Where does the word "bold" occur in the data below? Copy each line that holds it.

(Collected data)
=====
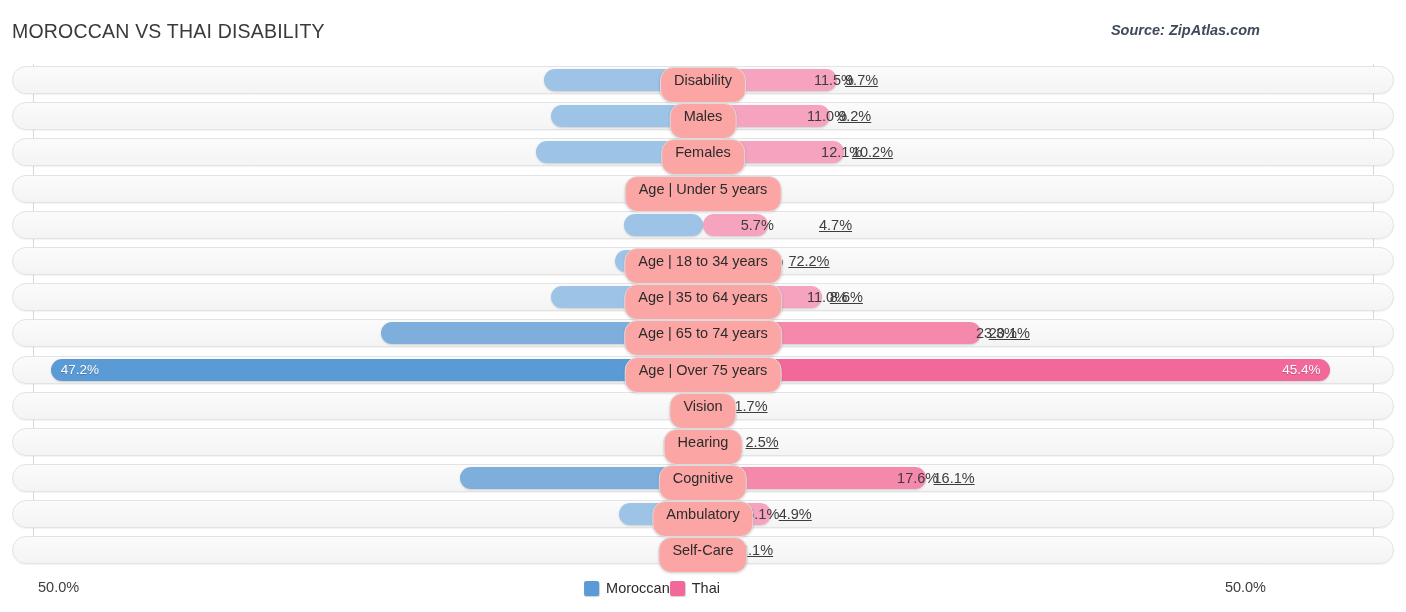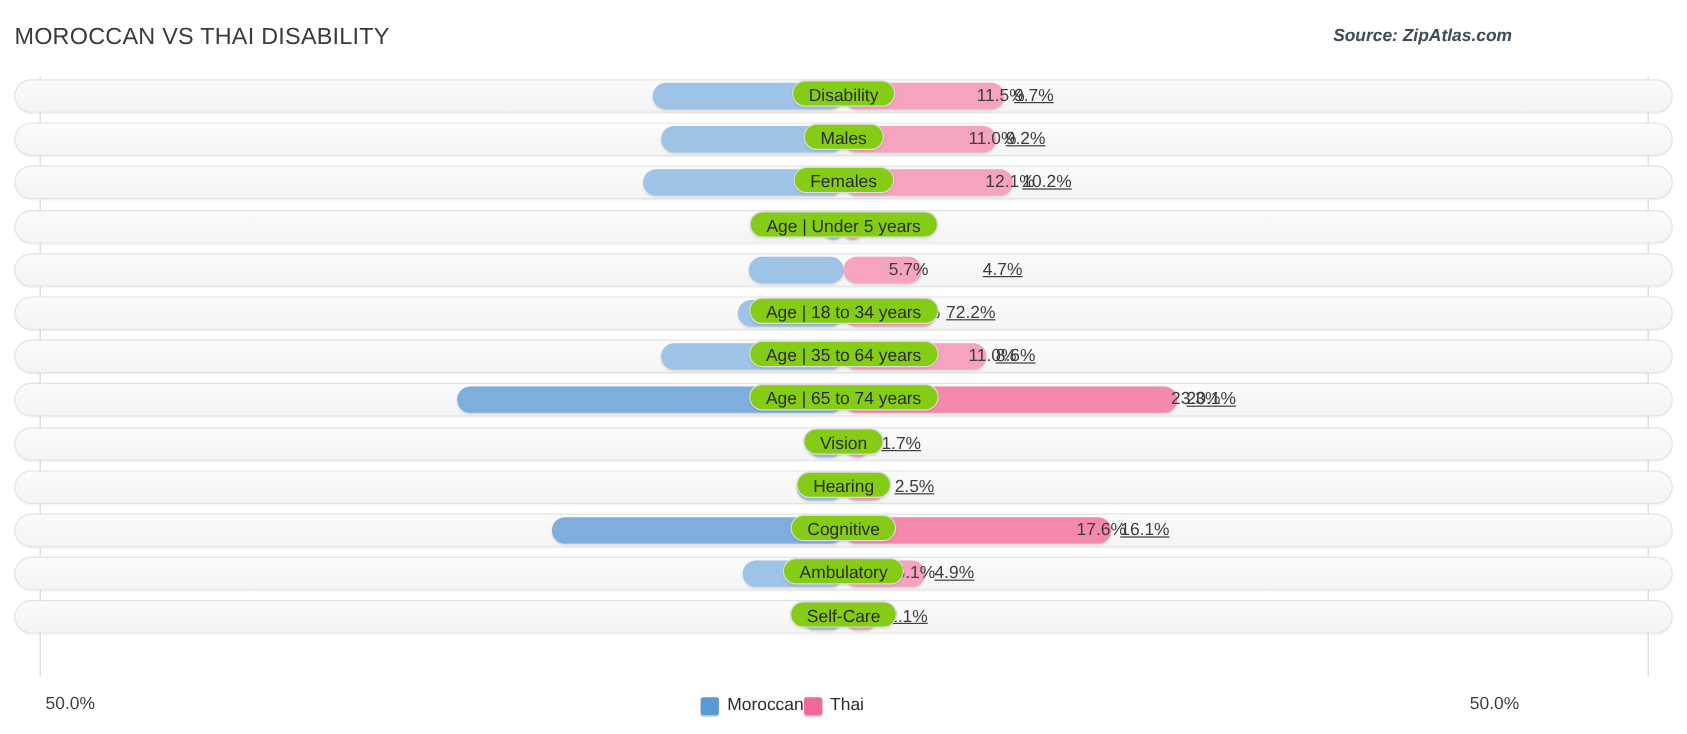--- a/index.html
+++ b/index.html
@@ -72,23 +72,23 @@
     font-size: 13.5px; color: #ffffff; white-space: nowrap;
     text-shadow: 0 1px 1px rgba(0,0,0,.22);
   }
   .val-in-l { left: 12px; }
   .val-in-r { right: 12px; }
 
   
   .pill {
     position: absolute; left: 50%; top: 1px;
     transform: translateX(-50%);
-    height: 22px; line-height: 25px;
+    height: 36px; line-height: 25px;
     padding: 0 13px;
-    background: #84cc16;
+    background: #fca5a5;
     border: 1px solid #dcdcdc;
     border-radius: 13px;
     font-size: 14.5px; color: #2b2b2b;
     white-space: nowrap;
     box-shadow: 0 1px 2px rgba(0,0,0,.10);
     z-index: 5;
   }
 
   
   .footer { position: absolute; left: 0; top: 576px; width: 1304px; height: 36px; }
@@ -179,20 +179,28 @@
           <div class="val val-r" style="left: 829.852px;">8.6%</div>
           <div class="pill">Age | 35 to 64 years</div>
         </div>
         <div class="row">
           <div class="rail"></div>
           <div class="bar bar-l" style="width: 322.006px; background: rgb(126, 174, 220);"></div>
           <div class="bar bar-r" style="width: 277.782px; background: rgb(245, 137, 172);"></div>
           <div class="val val-l" style="right: 388.994px;">23.3%</div>
           <div class="val val-r" style="left: 988.782px;">20.1%</div>
           <div class="pill">Age | 65 to 74 years</div>
+        </div>
+        <div class="row">
+          <div class="rail"></div>
+          <div class="bar bar-l" style="width: 652.304px; background: rgb(91, 155, 213);"></div>
+          <div class="bar bar-r" style="width: 627.428px; background: rgb(242, 104, 155);"></div>
+          <div class="val-in val-in-l" style="right: 691px; left: 60.696px;">47.2%</div>
+          <div class="val-in val-in-r" style="left: 1260.43px; width: 60px; text-align: right;">45.4%</div>
+          <div class="pill">Age | Over 75 years</div>
         </div>
         <div class="row">
           <div class="rail"></div>
           <div class="bar bar-l" style="width: 30.404px; background: rgb(157, 195, 230);"></div>
           <div class="bar bar-r" style="width: 23.494px; background: rgb(245, 163, 190);"></div>
           <div class="val val-l" style="right: 680.596px;">2.2%</div>
           <div class="val val-r" style="left: 734.494px;">1.7%</div>
           <div class="pill">Vision</div>
         </div>
         <div class="row">

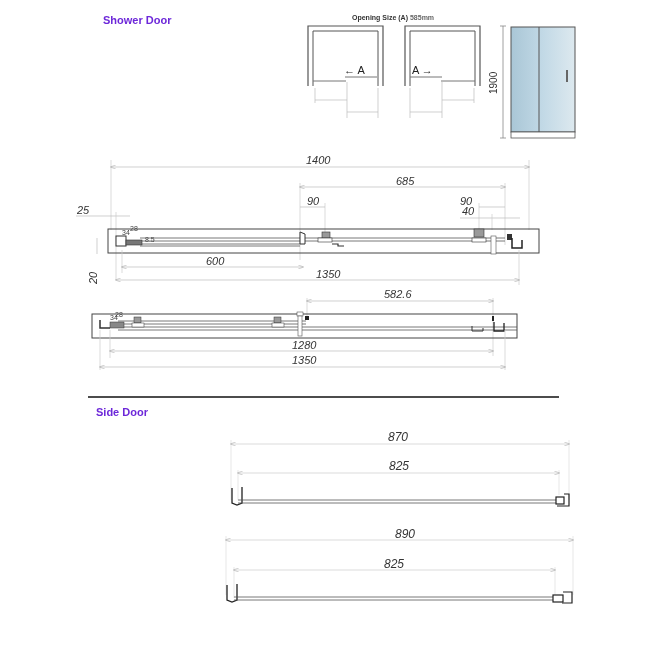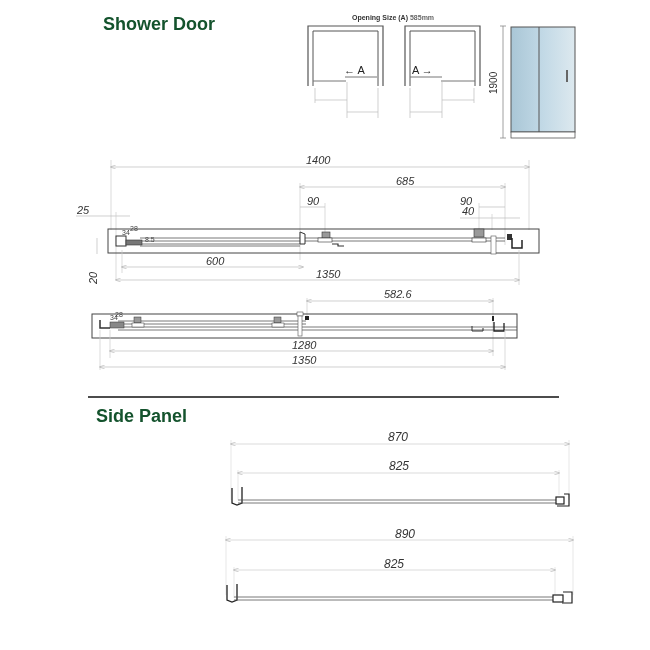--- a/index.html
+++ b/index.html
@@ -1,29 +1,29 @@
 <!DOCTYPE html>
 <html><head>
 <meta charset="utf-8">
 <style>
   html, body { margin: 0; padding: 0; background: #ffffff; }
   body { width: 650px; height: 650px; position: relative; overflow: hidden; font-family: "Liberation Sans", sans-serif; }
-  .title { position: absolute; font-weight: bold; font-size: 18px; color: #14532d; }
+  .title { position: absolute; font-weight: bold; font-size: 11px; color: #6d28d9; }
   svg { position: absolute; left: 0; top: 0; }
   .dim { font-family: "Liberation Sans", sans-serif; font-style: italic; font-size: 11px; fill: #333; }
   .small { font-family: "Liberation Sans", sans-serif; font-size: 7px; fill: #444; }
   .osz { font-family: "Liberation Sans", sans-serif; font-size: 7px; fill: #333; font-weight: bold; }
   .osz2 { font-family: "Liberation Sans", sans-serif; font-size: 7px; fill: #666; }
   .arrowA { font-family: "Liberation Sans", sans-serif; font-size: 11px; fill: #222; }
 </style>
 </head>
 <body>
 
 <div class="title" style="left:103px; top:14px;">Shower Door</div>
-<div class="title" style="left:96px; top:406px;">Side Panel</div>
+<div class="title" style="left:96px; top:406px;">Side Door</div>
 
 <svg width="650" height="650" viewBox="0 0 650 650">
   <defs>
     <marker id="ar" markerWidth="8" markerHeight="6" refX="7" refY="3" orient="auto">
       <path d="M0,0 L8,3 L0,6" fill="none" stroke="#aaa" stroke-width="0.8"></path>
     </marker>
     <marker id="al" markerWidth="8" markerHeight="6" refX="1" refY="3" orient="auto">
       <path d="M8,0 L0,3 L8,6" fill="none" stroke="#aaa" stroke-width="0.8"></path>
     </marker>
     <linearGradient id="glass" x1="0" x2="1" y1="0" y2="0">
=====
= OUTPUT FOR THIS TASK =
-  .title { position: absolute; font-weight: bold; font-size: 18px; color: #14532d; }
+  .title { position: absolute; font-weight: bold; font-size: 11px; color: #6d28d9; }
   .osz { font-family: "Liberation Sans", sans-serif; font-size: 7px; fill: #333; font-weight: bold; }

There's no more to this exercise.